Stored data entries
⟨

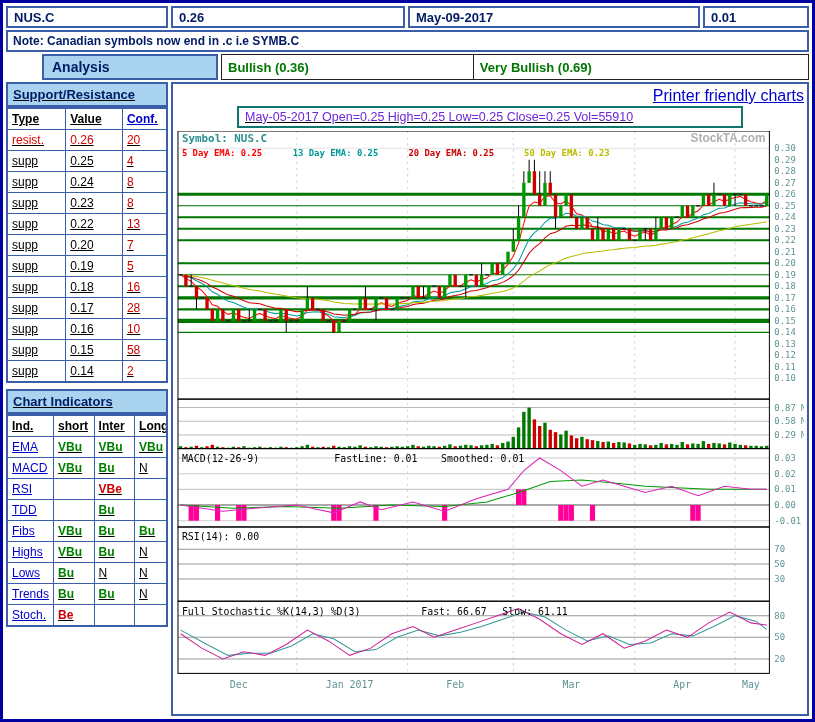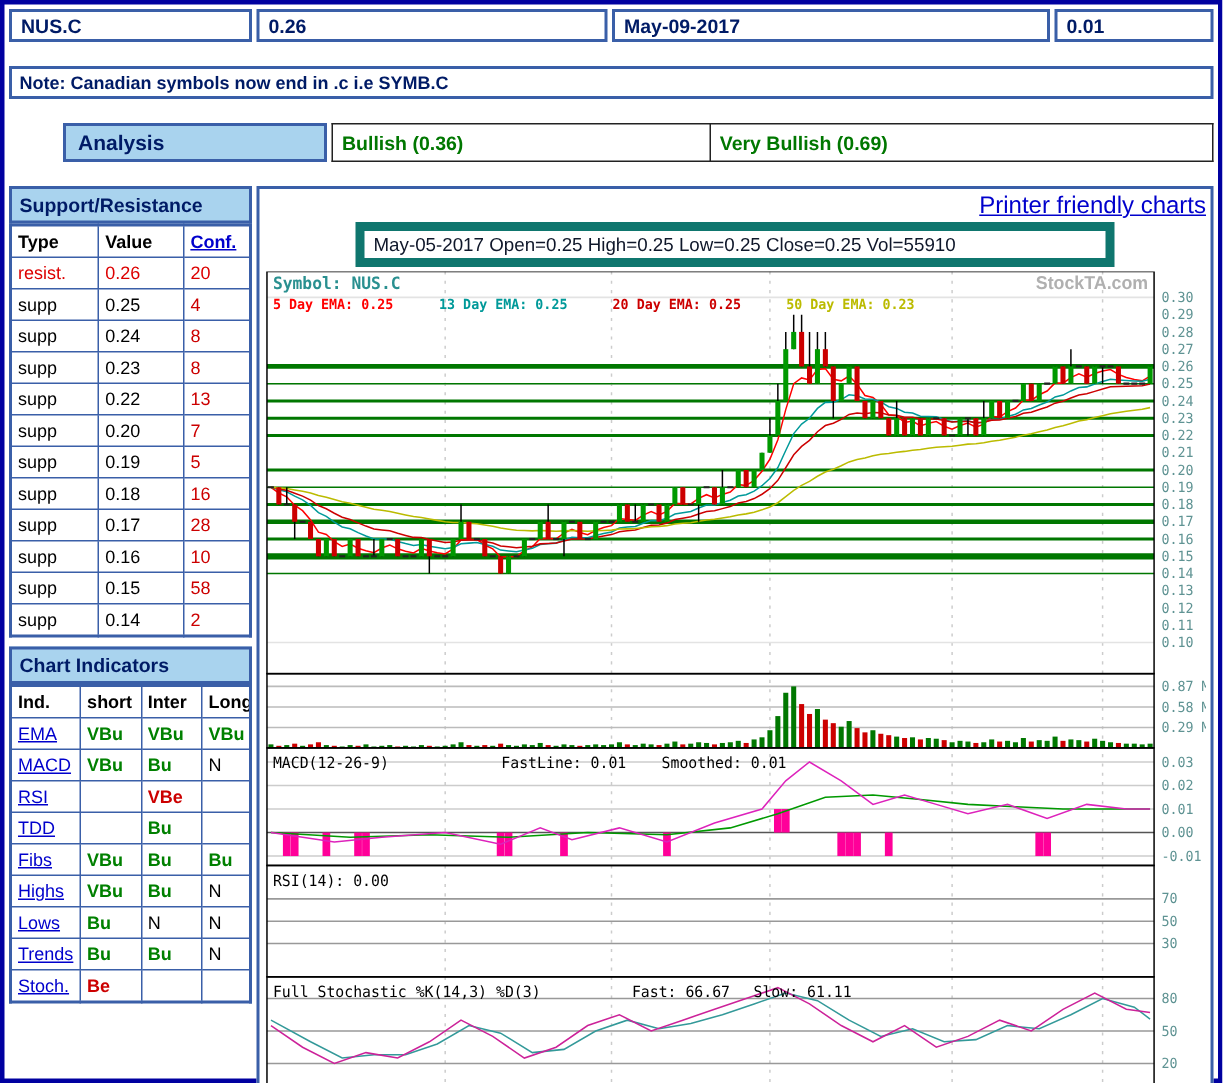--- a/index.html
+++ b/index.html
@@ -3,7 +3,7 @@
 <meta charset="utf-8">
 <style>
   html,body{margin:0;padding:0;background:#fff;font-family:"Liberation Sans",sans-serif;}
-  .page{box-sizing:border-box;width:815px;height:722px;border:3px solid #0000a0;padding:3px;display:flex;flex-direction:column;gap:16px;background:#fff;}
+  .page{box-sizing:border-box;width:815px;height:722px;border:3px solid #0000a0;padding:3px;display:flex;flex-direction:column;gap:2px;background:#fff;}
   
   .quote-row{display:flex;gap:3px;}
   .qcell{box-sizing:border-box;border:2px solid #3a5fa8;padding:2px 6px;font-size:13px;font-weight:bold;color:#001b66;height:22px;line-height:16px;background:#fff;}

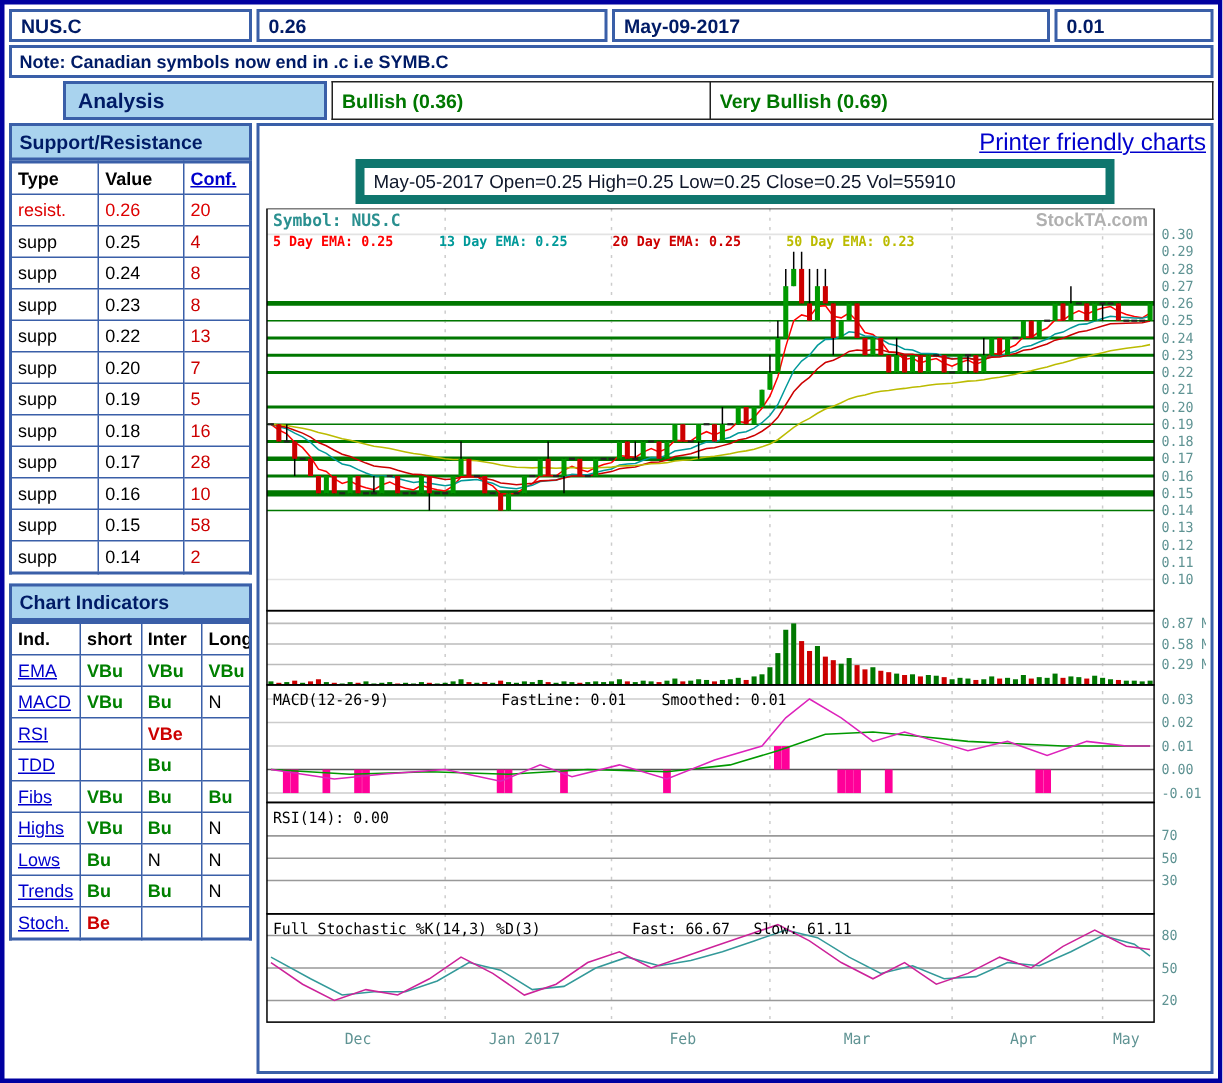--- a/index.html
+++ b/index.html
@@ -18,7 +18,7 @@
   .analysis-table td{font-size:13px;font-weight:bold;color:#007700;}
   .col-overall{width:263px;}
   
-  .main-row{display:flex;gap:3px;flex:1;align-items:flex-start;}
+  .main-row{display:flex;gap:3px;flex:1;align-items:flex-start;text-decoration:underline;}
   .sidebar{width:162px;flex:none;}
   .panel-title{box-sizing:border-box;background:#a9d3ee;border:2px solid #3a5fa8;padding:3px 5px;font-size:13px;font-weight:bold;color:#001b66;}
   .side-table{border-collapse:collapse;width:100%;border:2px solid #3a5fa8;table-layout:fixed;}

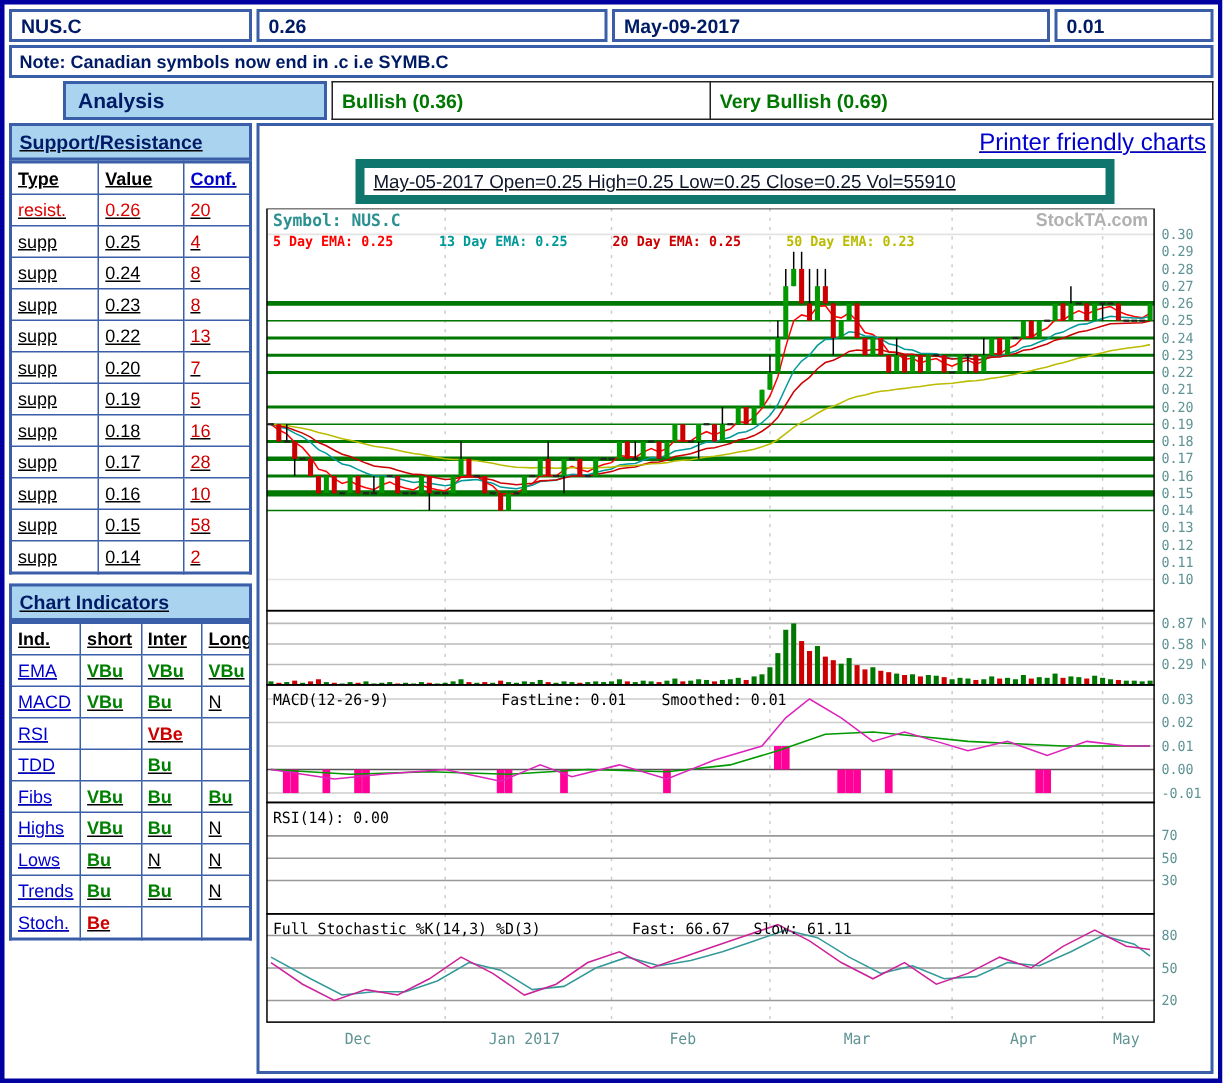--- a/index.html
+++ b/index.html
@@ -34,7 +34,7 @@
   
   .chart-box{box-sizing:border-box;flex:1;border:2px solid #3a5fa8;padding:3px;align-self:stretch;background:#fff;}
   .printer-row{text-align:right;font-size:16px;height:17px;}
-  .quote-box{box-sizing:border-box;width:506px;margin:2px auto 3px auto;border:6px solid #0f766e;padding:2px 6px;font-size:12.5px;color:#0f172a;background:#fff;}
+  .quote-box{box-sizing:border-box;width:506px;margin:2px auto 3px auto;border:2px solid #0f766e;padding:2px 6px;font-size:12.5px;color:#6d28d9;background:#fff;}
   .chart-svg{display:block;width:100%;height:562px;}
   
   .ax{font:9px "DejaVu Sans Mono",monospace;fill:#5f9393;}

⟩

Exercise directions
Give every line above again exactly, with no pictures.

Answer box
--- a/index.html
+++ b/index.html
@@ -3,7 +3,7 @@
 <meta charset="utf-8">
 <style>
   html,body{margin:0;padding:0;background:#fff;font-family:"Liberation Sans",sans-serif;}
-  .page{box-sizing:border-box;width:815px;height:722px;border:3px solid #0000a0;padding:3px;display:flex;flex-direction:column;gap:16px;background:#fff;}
+  .page{box-sizing:border-box;width:815px;height:722px;border:3px solid #0000a0;padding:3px;display:flex;flex-direction:column;gap:2px;background:#fff;}
   
   .quote-row{display:flex;gap:3px;}
   .qcell{box-sizing:border-box;border:2px solid #3a5fa8;padding:2px 6px;font-size:13px;font-weight:bold;color:#001b66;height:22px;line-height:16px;background:#fff;}

--- a/index.html
+++ b/index.html
@@ -18,7 +18,7 @@
   .analysis-table td{font-size:13px;font-weight:bold;color:#007700;}
   .col-overall{width:263px;}
   
-  .main-row{display:flex;gap:3px;flex:1;align-items:flex-start;}
+  .main-row{display:flex;gap:3px;flex:1;align-items:flex-start;text-decoration:underline;}
   .sidebar{width:162px;flex:none;}
   .panel-title{box-sizing:border-box;background:#a9d3ee;border:2px solid #3a5fa8;padding:3px 5px;font-size:13px;font-weight:bold;color:#001b66;}
   .side-table{border-collapse:collapse;width:100%;border:2px solid #3a5fa8;table-layout:fixed;}

--- a/index.html
+++ b/index.html
@@ -34,7 +34,7 @@
   
   .chart-box{box-sizing:border-box;flex:1;border:2px solid #3a5fa8;padding:3px;align-self:stretch;background:#fff;}
   .printer-row{text-align:right;font-size:16px;height:17px;}
-  .quote-box{box-sizing:border-box;width:506px;margin:2px auto 3px auto;border:6px solid #0f766e;padding:2px 6px;font-size:12.5px;color:#0f172a;background:#fff;}
+  .quote-box{box-sizing:border-box;width:506px;margin:2px auto 3px auto;border:2px solid #0f766e;padding:2px 6px;font-size:12.5px;color:#6d28d9;background:#fff;}
   .chart-svg{display:block;width:100%;height:562px;}
   
   .ax{font:9px "DejaVu Sans Mono",monospace;fill:#5f9393;}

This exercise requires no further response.